Records for the exercise below:
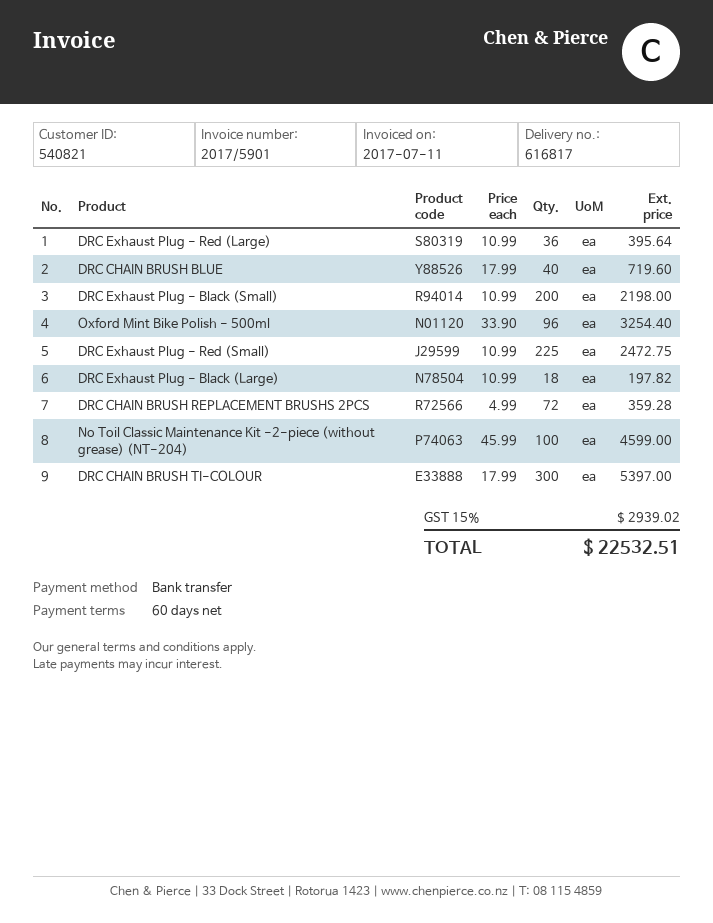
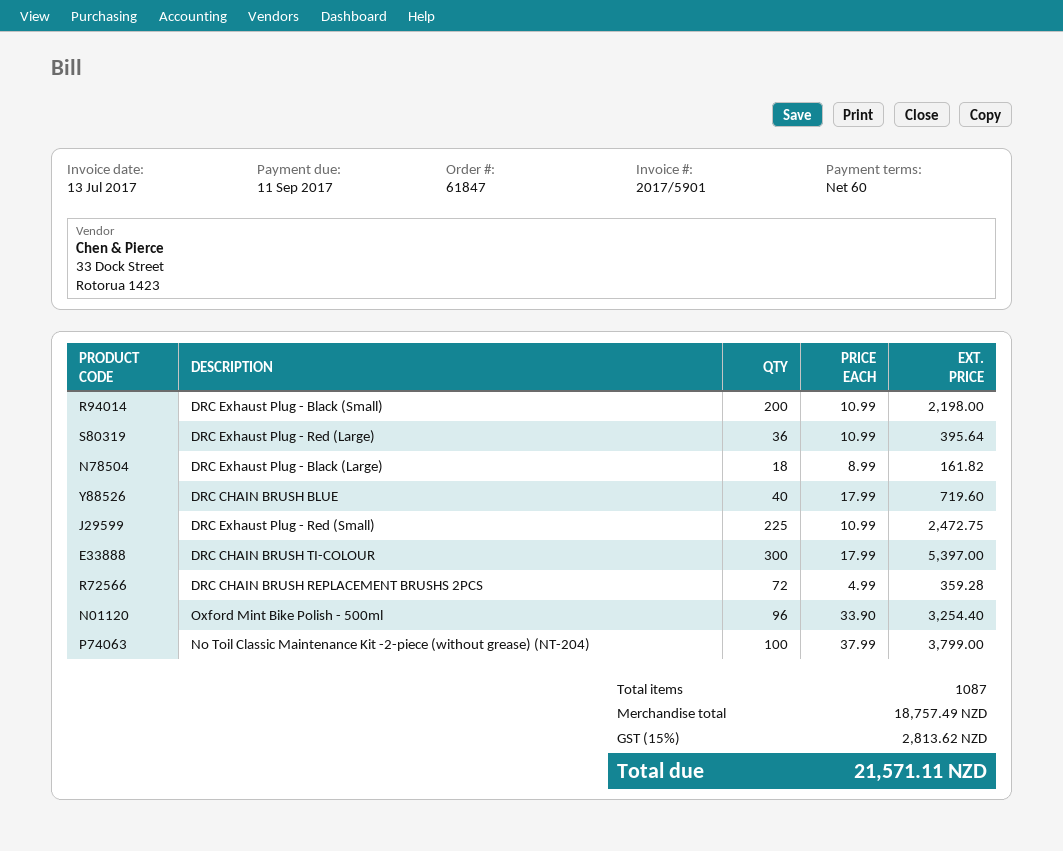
invoice date: 2017-07-11 -> 2017-07-13
DRC Exhaust Plug - Black (Large): 18 x 10.99 = 197.82 -> 18 x 8.99 = 161.82
No Toil Classic Maintenance Kit -2-piece (without grease) (NT-204): 100 x 45.99 = 4599.00 -> 100 x 37.99 = 3799.00
tax: 15% = 2939.02 -> 15% = 2813.62
total: 22532.51 -> 21571.11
End of Records for the exercise.
## Exercise instructions
Exactly as written, please copy out the whole set of records, skipping images.

## Exercise output
invoice date: 2017-07-11 -> 2017-07-13
DRC Exhaust Plug - Black (Large): 18 x 10.99 = 197.82 -> 18 x 8.99 = 161.82
No Toil Classic Maintenance Kit -2-piece (without grease) (NT-204): 100 x 45.99 = 4599.00 -> 100 x 37.99 = 3799.00
tax: 15% = 2939.02 -> 15% = 2813.62
total: 22532.51 -> 21571.11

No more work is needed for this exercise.